#186 How to Make an Apple Pie.

Elizabeth Berg is without a doubt my favorite author ever. Period. I’ve read all of her books that are at our public library, and I’ve started buying used copies of all her older books that I can’t find in stores. My favorites so far have been Dream When You’re Feeling Blue (the story of 3 sisters and their loves lost and found during WWII), We Are All Welcome Here (set in Tupelo, Miss. in 1964 — a handicapped single mother struggles raising her 13 year-old daughter with the help of their live-in maid), and The Year of Pleasures (a recently widowed woman decides to move across the country to live out the dream life she and her husband always imagined). If you love to read, you’ll love her books. I swear. Sometimes I read a sentence and think I’ve never heard anything truer, more accurate — I sometimes wonder if she’s inside my head, writing the very things I think. My mother writes like this. I wish I had that ability.
Right now I’m reading The Day I Ate Whatever I Wanted:And Other Small Acts of Liberation, a collection of short stories about the everyday experiences of women of all ages.
Last night I read one that made me laugh out loud. It’s called How To Make An Apple Pie. It’s actually a long, rambling, hysterical, simply and grammatically incorrect letter written by an elderly woman to her next door neighbor whom we can assume is like a daughter to her. She loses focus when laboriously explaining how to make her famous apple pie recipe and in the process we learn the story of their relationship. Reading it, it was as if my grandmother was standing beside me talking me through every detail of the process and working in quirky stories and facts along the way. Here’s one of my favorite passages:
“Oh, but you know what, I should have said first thing to do when you make an apple pie is put on an apron and some good music, big band music is good if you’ve got it. If not, country and western. Add that right up top. I don’t know why you cook better in an apron, but it’s true. And if it’s at all a nice day out, I suggest you open the kitchen door and cook barefoot. If it’s a winter day, why you hope for snow, there’s nothing like snow drifting down when your hands are deep in apples and spices, and you should wear a sweater with a pocket with a button and safety pin and hankie in it. Just kidding, but you know I swear every apple pie I made in winter I was wearing that sweater, I might could leave it to you in my will. I hope you’re smiling, are you?”

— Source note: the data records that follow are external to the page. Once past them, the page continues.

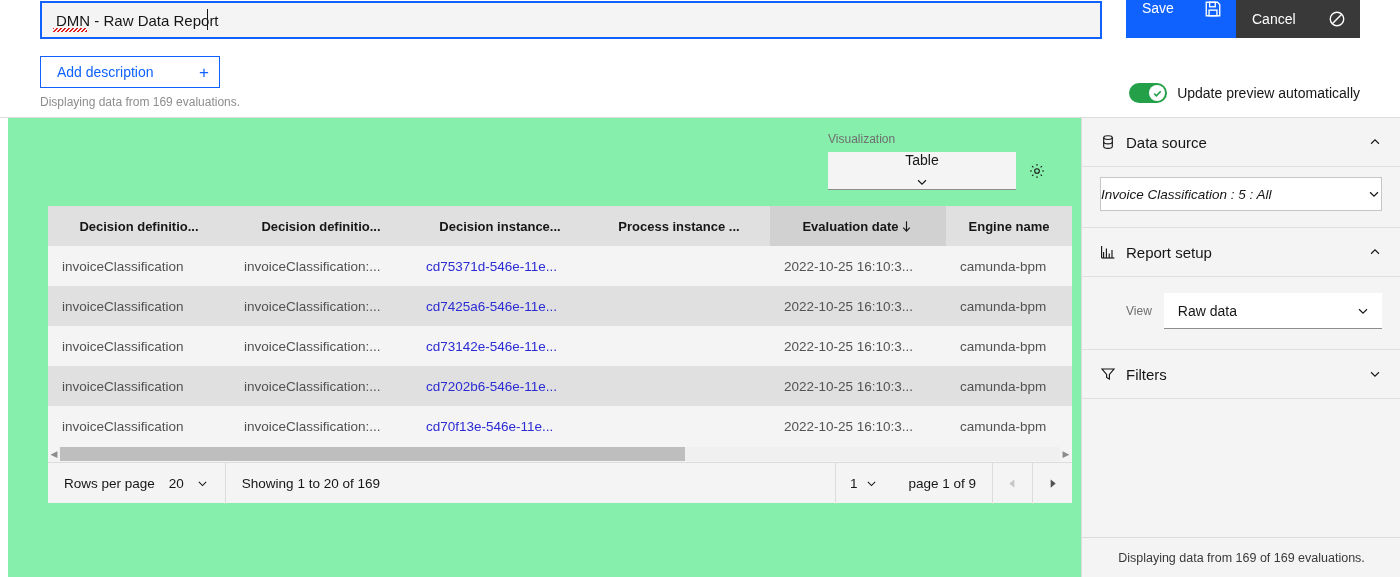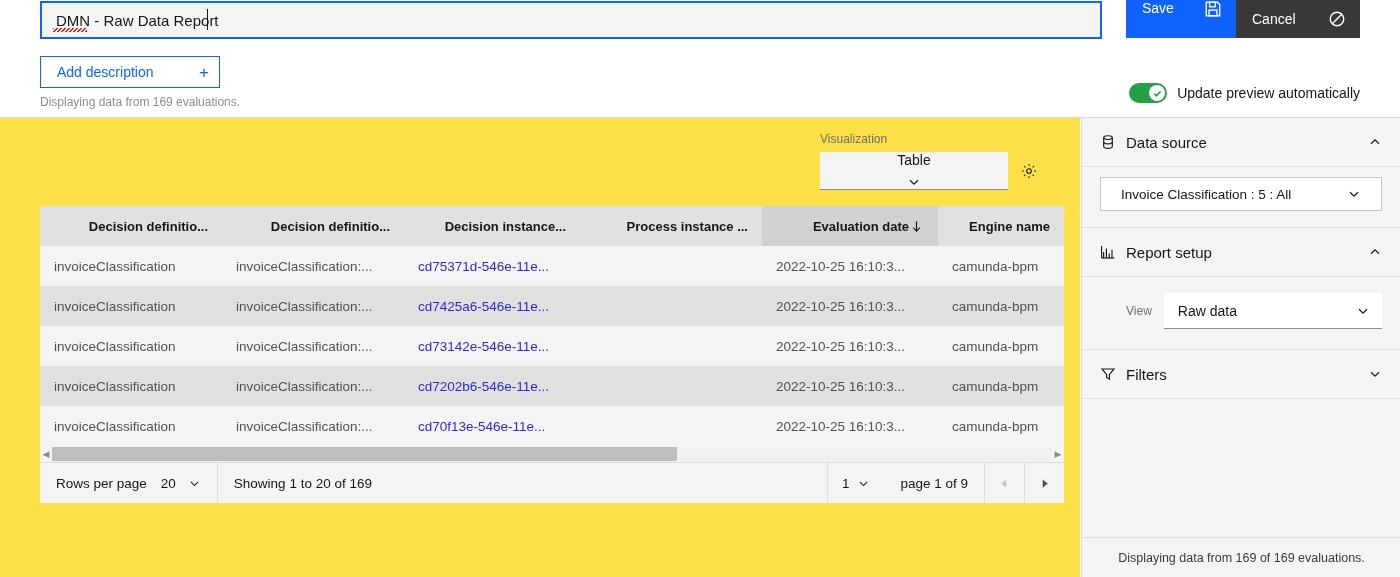"Visualization" .canvas { background: #fde047 -> #86efac; left: 0 -> 8px }
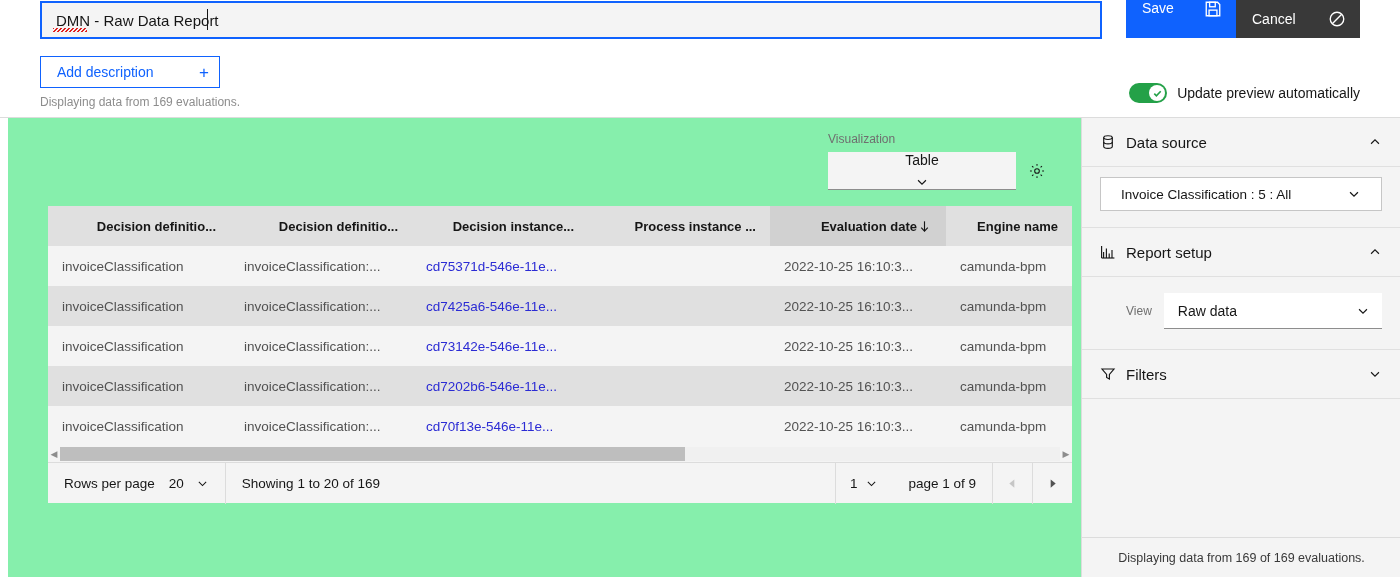"Invoice Classification : 5 :" .ds-select { font-style: none -> italic; padding: 0 20px -> 0 0 }
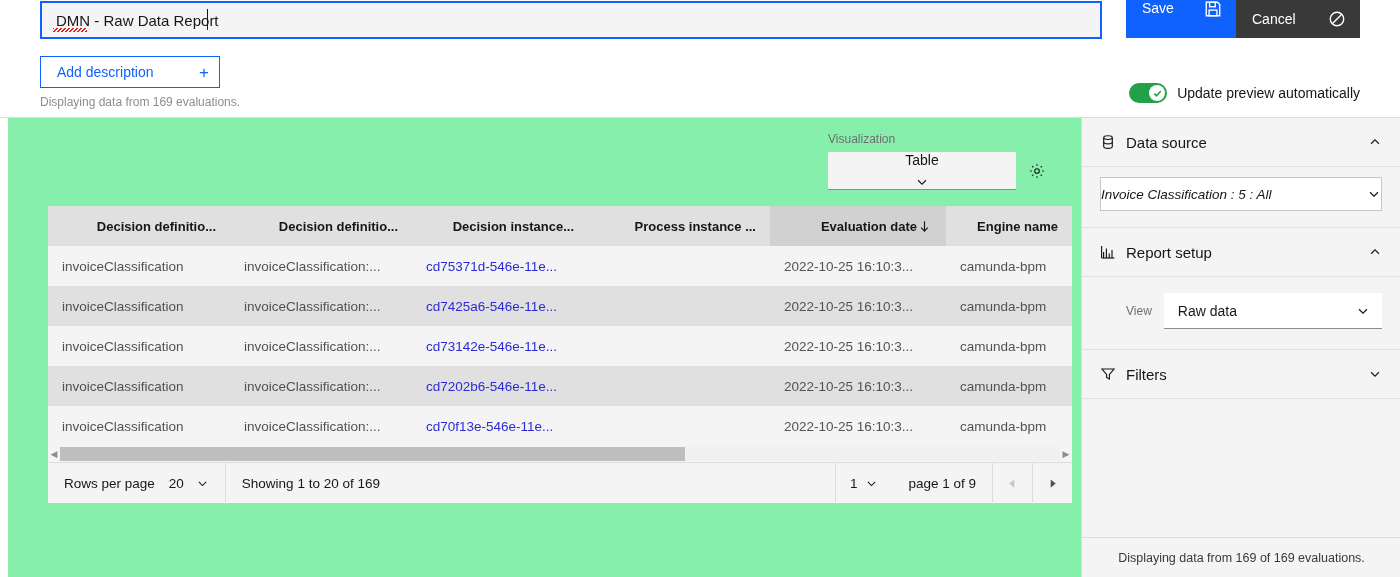"Decision definitio..." table.rd th .thin { justify-content: flex-end -> center }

So after finishing the story, I was able to glean the recipe for Mrs. Flo’s famous apple pie and I decided to make it tonight for Ben, Josh and Emily. I’m feeling sweet so I’ll give it to you too, along with Mrs. Flo’s bits of wisdom. I didn’t make the homemade crust like she did, so excuse that this recipe is not in its entirety:
Ingredients
6 Granny Smith Apples
1 lemon
granulated sugar
brown sugar
butter
chopped pecans
cinnamon
nutmeg
salt
flour
Pilsbury refrigerated pie crusts
Make the filling first (“that is so the apples have time to meet and greet before they go in the oven”) by thinly slicing the peeled apples and tossing them with lemon juice (“you always need lemon, even if it’s just a little because a lemon is like a brasseire, it offers support even though you can’t hardly see it”), white sugar, brown sugar, cinnamon (“add until it smells right, but don’t let it take over the apples. It is an apple pie, not a cinnamon pie”), a dash of nutmeg (“nutmeg always works undercover, where you taste it but you don’t know what it is”), a dash of salt, a dash of ginger, then a little pile of flour (“we all need something to hold us together, even apples”). Then, to make it extra special make some homemade caramel. Melt some butter on medium heat in a black cast iron skillet, add brown sugar and a little heavy whipping cream, bring to a boil, and let simmer until it’s caramel texture, then stir in some chopped pecans (“then of course you use less sugar in the filling, this is a nice touch and a little surprise”). Put your cold pie crust in the bottom of your pie pan and pour the caramel mixture into it. Next, add your apple filling and put at least 6 pats of butter on top of the filling. Lay your other crust on top, crimp the crusts together and cut little vents or shapes (“whatever you want, it is your pie and there’s the value of making your own as if the taste wasn’t enough”) then add 6 or 7 more pats of butter to the top of the crust (“you need a lot more butter than you think in an apple pie”) then sprinkle with cinnamon and sugar. Bake at 425 for 10 minutes, then 350 for 45 minutes.
And that’s it. Enjoy!
P.S. You might could put some foil around the edges of the crust if it gets to browning too soon. Move that up where it belongs.